George Gilbert: "I’m George Gilbert, and I am representing the Guilford County Board of Elections here today.

I’ve been Director of Elections in Guilford County for 17 years, and we’ve used DRE equipment for 17 years in Guilford County.

And I’m here basically not on a matter of policy but on a matter of practical applications.

I want you all to at least see one time what you’re looking at. (He holds up long tape.)

This is a voter verifiable paper tape produced from one of the vendors that is currently having their system certified.

Here’s a single ballot. This ballot over here contains 55 votes, and so a fairly good-sized roll of paper.

I’m not sure now we would handle it if we had to do a manual recount, but I’m sure we would find a way.

I would have 3,545 of those tapes that size if I had had this system in place in 2004 in Guilford County.

I did a recount a recount of our 194,000 ballot records.

That is the individual ballot records for each voter in our electronic backup system last year when we had our recounts.

It took me 14 seconds to do that recount.

You can think about what it would take to manually recount 200,000 pieces of paper.

Optical-scan ballots. Some are clear; some are very ambiguous.

You saw what Florida did in 2000, which is really why we’re here.

Florida now bans the manual counting paper ballots.
They learned their lesson.


The State of Washington last year went through this.
Finally certified their governor’s race.

It cost them not quite a million dollars to conduct that manual recount
of one statewide race.

Well we conducted a recount of two statewide races last year.
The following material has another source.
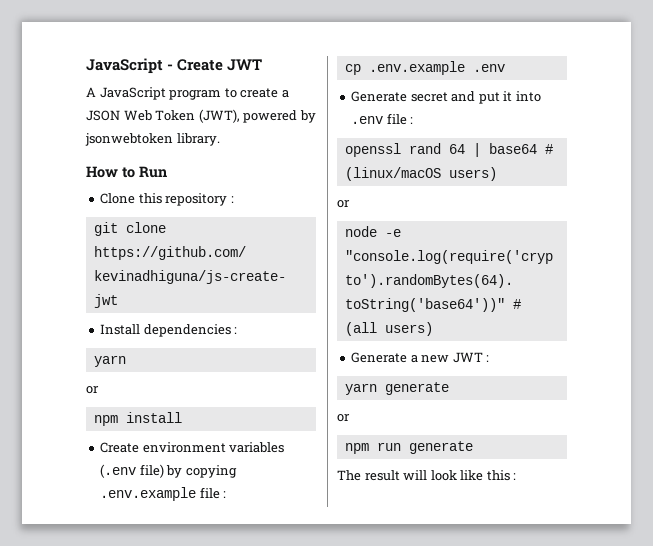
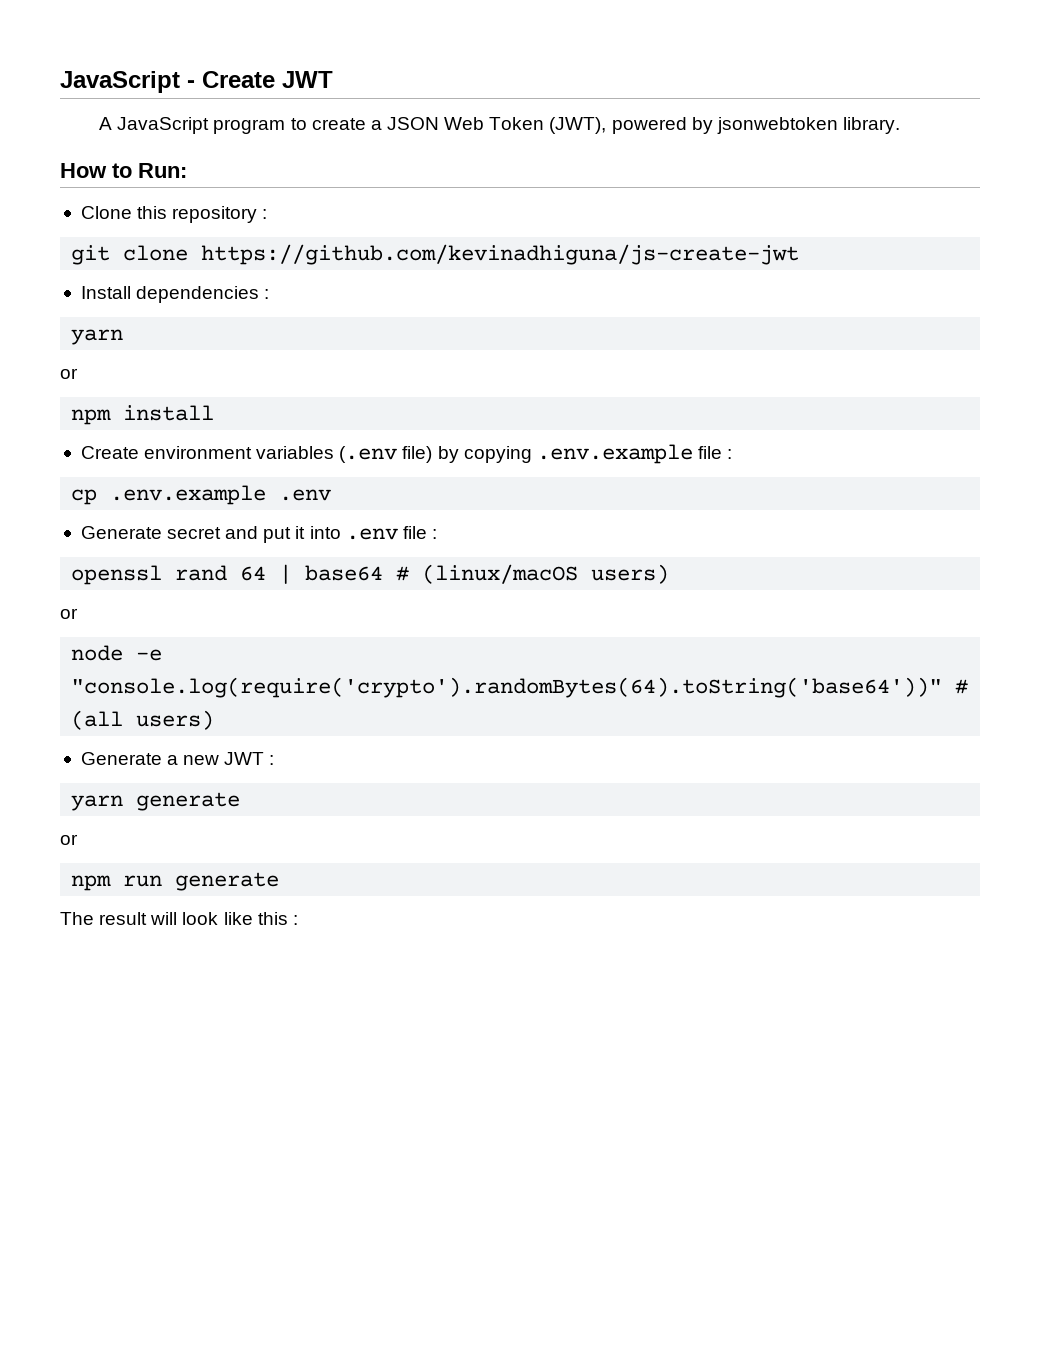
[139,166,167,178] Run -> [138,163,187,178] Run:

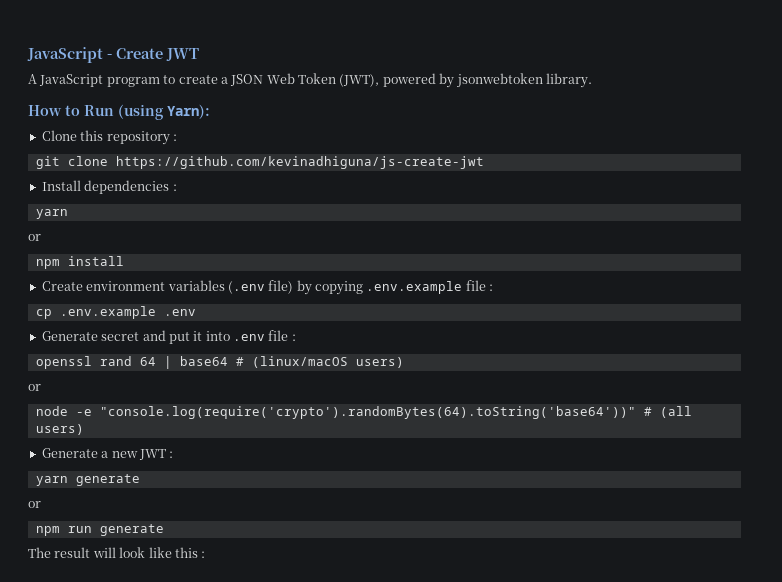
[138,163,187,178] Run: -> [84,104,210,120] Run (using Yarn):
If we had to do that manually on paper, it would have run us
roughly $2.4 million to conduct that recount using the exact same cost
figures that they had in the State of Washington.

The final thing is that I don’t know if there’s anyone left that
honestly believes that North Carolina precinct officials
or public officials can manually count 3.5 million ballots on paper accurately.

They might be able to do it one time. They might not get it right the next time.

You would have literally thousands and thousands of people sitting
there looking these documents trying to coordinate what they’re doing—
trying to get it to add up properly.

There’s no way to test the accuracy of manual counting;
there is no way to verify the accuracy of manual counting.

All you can do is do it again, and you don’t know which errors
you made the first time or the second time.

I can test electronic tabulating. It tests in a lot of different ways,
and I’ve tested manual tabulations.

We did it for over a hundred years in this country, and we’ve spent
the last hundred years trying to find better systems to replace
manual tabulation of paper ballots.

We haven’t gotten it perfect.

Probably the most frequently used cliché in elections is
there’s no such thing as a perfect voting system.

The paper certainly is not it."

http://www.ncvoter.net/downloads/HouseElectLawAug10Gilbert.doc


This is typical of what we were up against, and what we will be up against again.
We have had to rebut this guy time after time after time.

This election director bought the DREs with the flimsy paper trail, because he WANTED them to fail.
Gilbert also brought a VoteHERE device with him to this meeting and showed it to the lawmakers.


***We must take a look at the situation at hand and ask ourselves, do we really think
that the EAC and others are going to do the right thing?